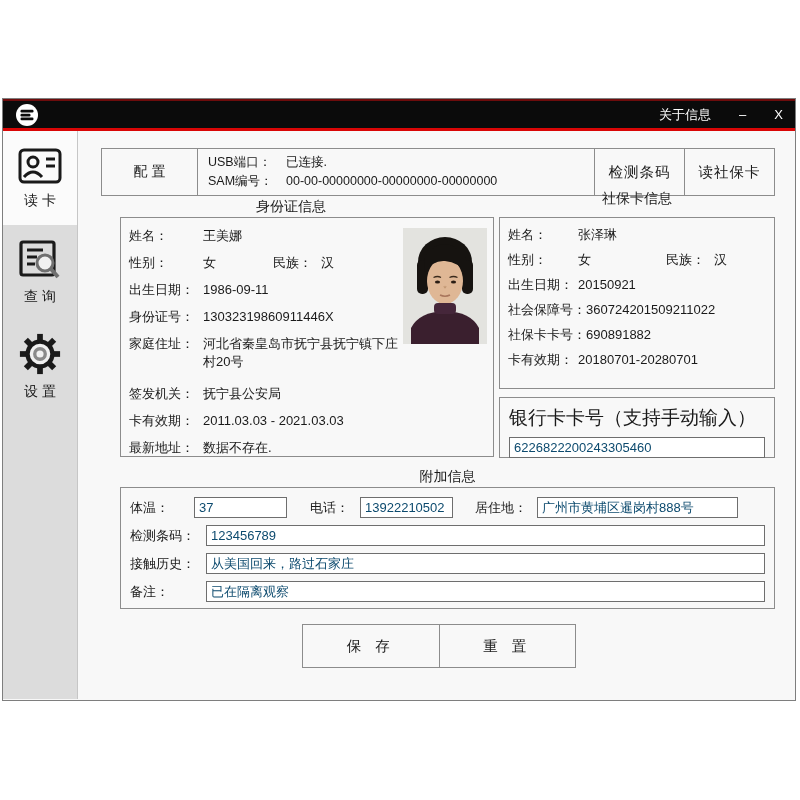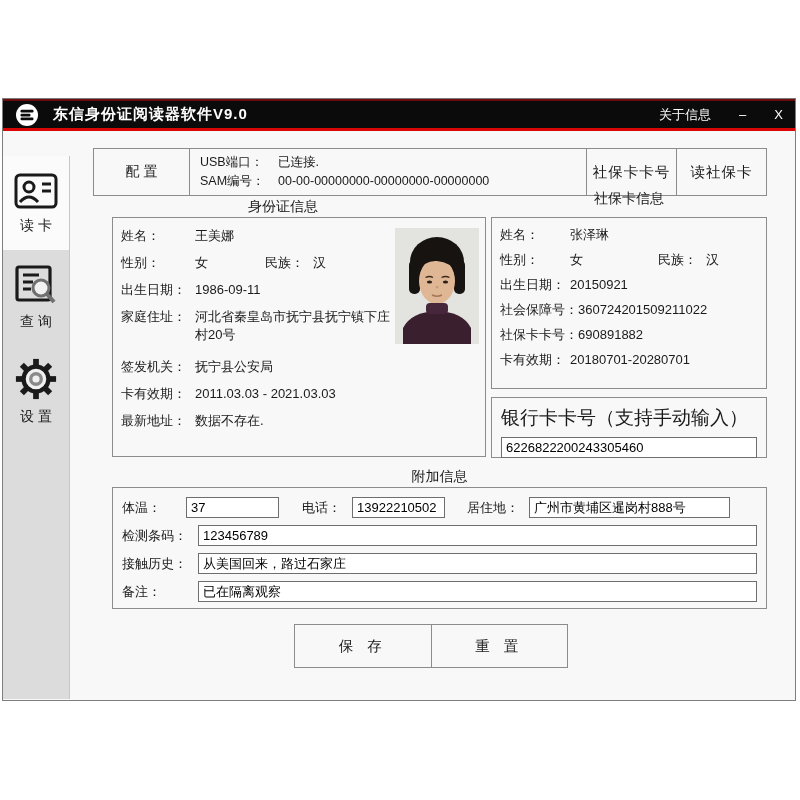--- a/index.html
+++ b/index.html
@@ -97,7 +97,6 @@
       <rect x="5.5" y="10.7" width="10" height="2.7" rx="1.2" fill="#0b0b0b"></rect>
       <rect x="5.5" y="14.6" width="13" height="2.7" rx="1.2" fill="#0b0b0b"></rect>
     </svg>
-    <div class="app-title">东信身份证阅读器软件V9.0</div>
     <div class="tb-right">
       <div class="tb-btn">关于信息</div>
       <div class="tb-btn">–</div>

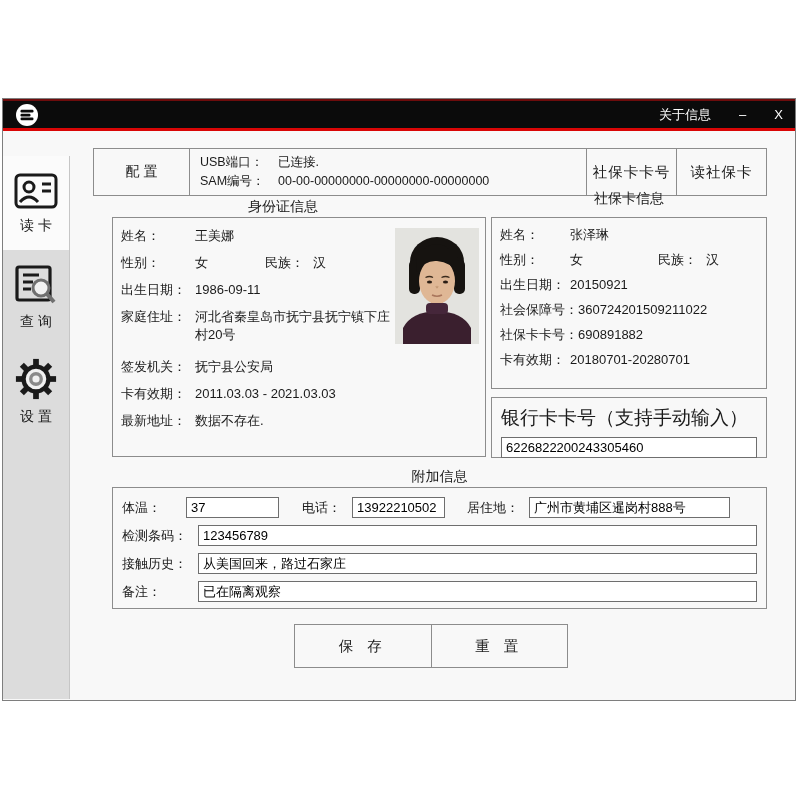--- a/index.html
+++ b/index.html
@@ -161,7 +161,7 @@
             <span>00-00-00000000-00000000-00000000</span>
           </div>
         </div>
-        <div class="read-btn">社保卡卡号</div>
+        <div class="read-btn">检测条码</div>
         <div class="read-btn">读社保卡</div>
       </div>
 

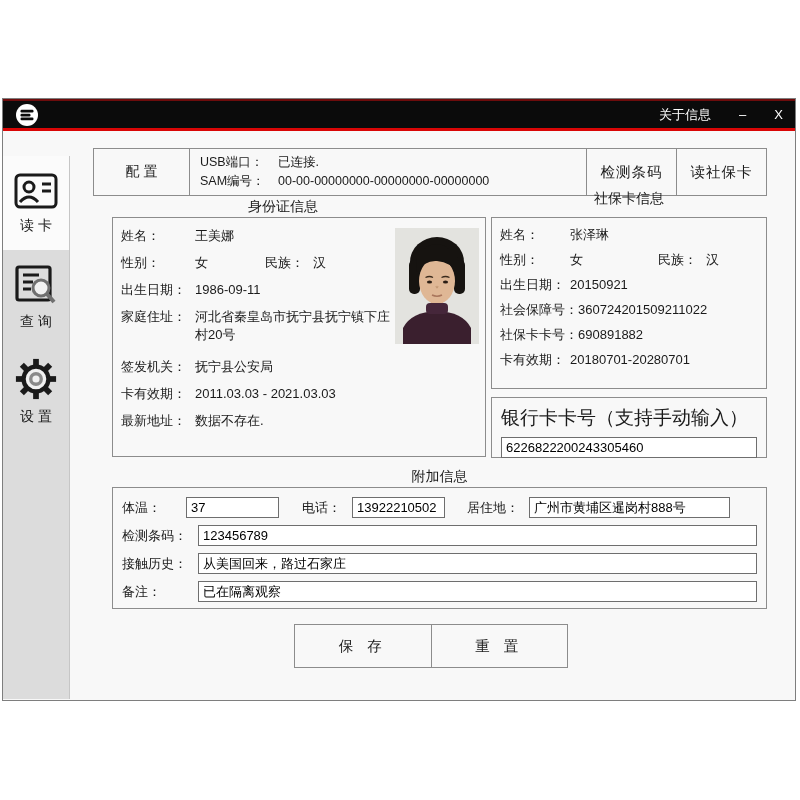--- a/index.html
+++ b/index.html
@@ -20,7 +20,7 @@
 
   
   .main { display:flex; height:568px; }
-  .sidebar { width:67px; background:#dcdcdc; border-right:1px solid #c6c6c6;margin-top:25px; }
+  .sidebar { width:75px; background:#dcdcdc; border-right:1px solid #c6c6c6; }
   .side-item { height:94px; display:flex; flex-direction:column; align-items:center;
                justify-content:center; gap:7px; font-size:14px; }
   .side-item.active { background:#fbfbfb; }

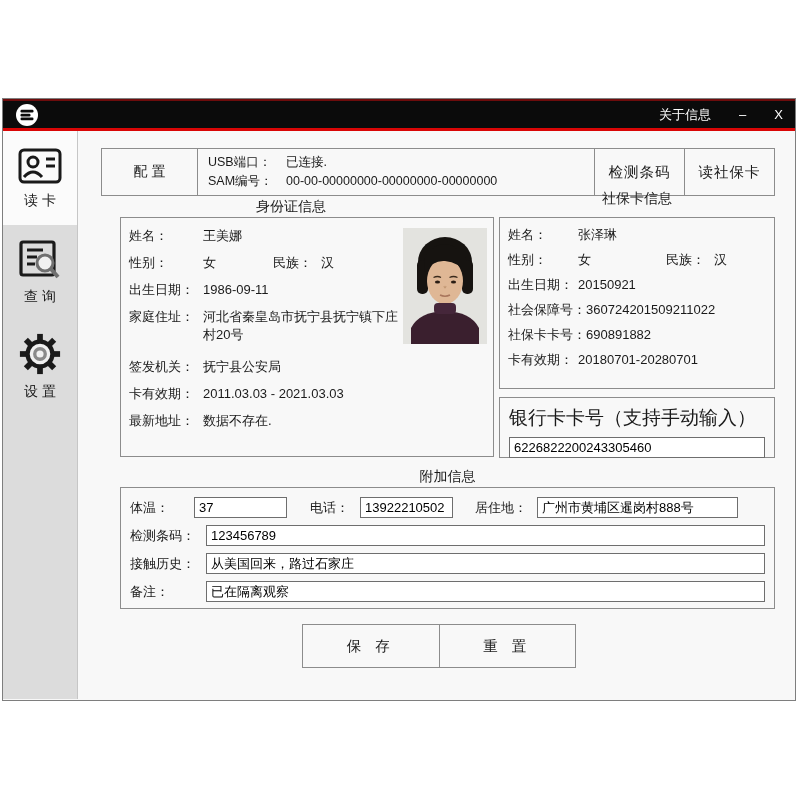--- a/index.html
+++ b/index.html
@@ -182,6 +182,10 @@
         <div class="row">
           <span class="lbl">出生日期：</span>
           <span>1986-09-11</span>
+        </div>
+        <div class="row">
+          <span class="lbl">身份证号：</span>
+          <span>13032319860911446X</span>
         </div>
         <div class="row" style="margin-bottom:14px;">
           <span class="lbl">家庭住址：</span>

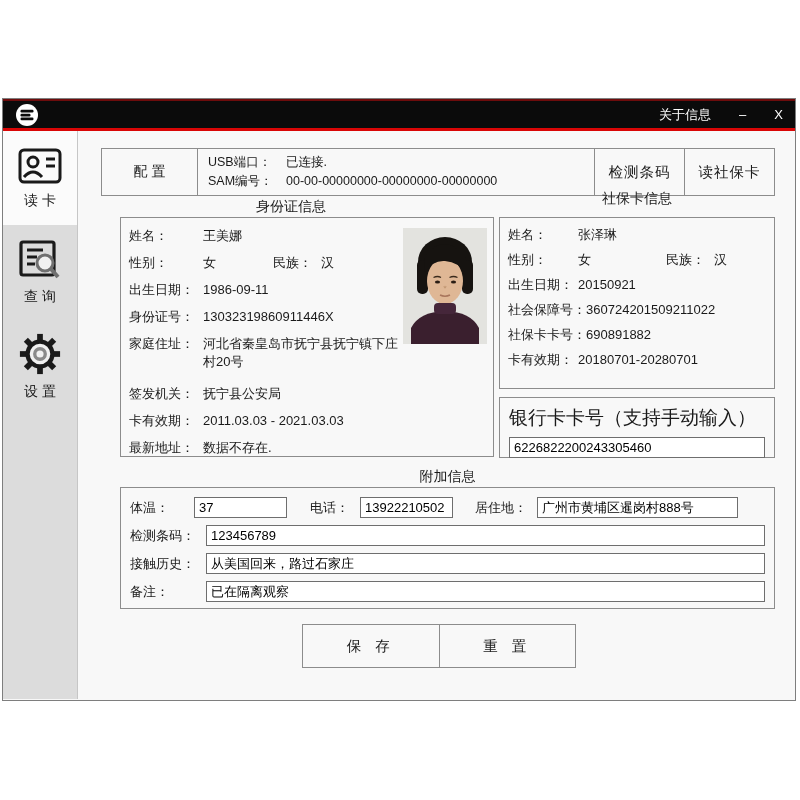--- a/index.html
+++ b/index.html
@@ -63,7 +63,7 @@
   .bank-label { margin-bottom:6px; font-size:19px; }
 
   input.fld { border:1px solid #6e6e6e; background:#ffffff; height:21px; font-size:13px;
-              font-family:"Liberation Sans", sans-serif; padding:0 4px; color:#000000; }
+              font-family:"Liberation Sans", sans-serif; padding:0 4px; color:#0c4a6e; }
   .bank-panel input.fld { width:100%; }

▶ [What to work on]: Please repeat the records above word for word, and do not include the pictures.

▶ [Written reply]:
--- a/index.html
+++ b/index.html
@@ -97,7 +97,6 @@
       <rect x="5.5" y="10.7" width="10" height="2.7" rx="1.2" fill="#0b0b0b"></rect>
       <rect x="5.5" y="14.6" width="13" height="2.7" rx="1.2" fill="#0b0b0b"></rect>
     </svg>
-    <div class="app-title">东信身份证阅读器软件V9.0</div>
     <div class="tb-right">
       <div class="tb-btn">关于信息</div>
       <div class="tb-btn">–</div>

--- a/index.html
+++ b/index.html
@@ -161,7 +161,7 @@
             <span>00-00-00000000-00000000-00000000</span>
           </div>
         </div>
-        <div class="read-btn">社保卡卡号</div>
+        <div class="read-btn">检测条码</div>
         <div class="read-btn">读社保卡</div>
       </div>
 

--- a/index.html
+++ b/index.html
@@ -20,7 +20,7 @@
 
   
   .main { display:flex; height:568px; }
-  .sidebar { width:67px; background:#dcdcdc; border-right:1px solid #c6c6c6;margin-top:25px; }
+  .sidebar { width:75px; background:#dcdcdc; border-right:1px solid #c6c6c6; }
   .side-item { height:94px; display:flex; flex-direction:column; align-items:center;
                justify-content:center; gap:7px; font-size:14px; }
   .side-item.active { background:#fbfbfb; }

--- a/index.html
+++ b/index.html
@@ -182,6 +182,10 @@
         <div class="row">
           <span class="lbl">出生日期：</span>
           <span>1986-09-11</span>
+        </div>
+        <div class="row">
+          <span class="lbl">身份证号：</span>
+          <span>13032319860911446X</span>
         </div>
         <div class="row" style="margin-bottom:14px;">
           <span class="lbl">家庭住址：</span>

--- a/index.html
+++ b/index.html
@@ -63,7 +63,7 @@
   .bank-label { margin-bottom:6px; font-size:19px; }
 
   input.fld { border:1px solid #6e6e6e; background:#ffffff; height:21px; font-size:13px;
-              font-family:"Liberation Sans", sans-serif; padding:0 4px; color:#000000; }
+              font-family:"Liberation Sans", sans-serif; padding:0 4px; color:#0c4a6e; }
   .bank-panel input.fld { width:100%; }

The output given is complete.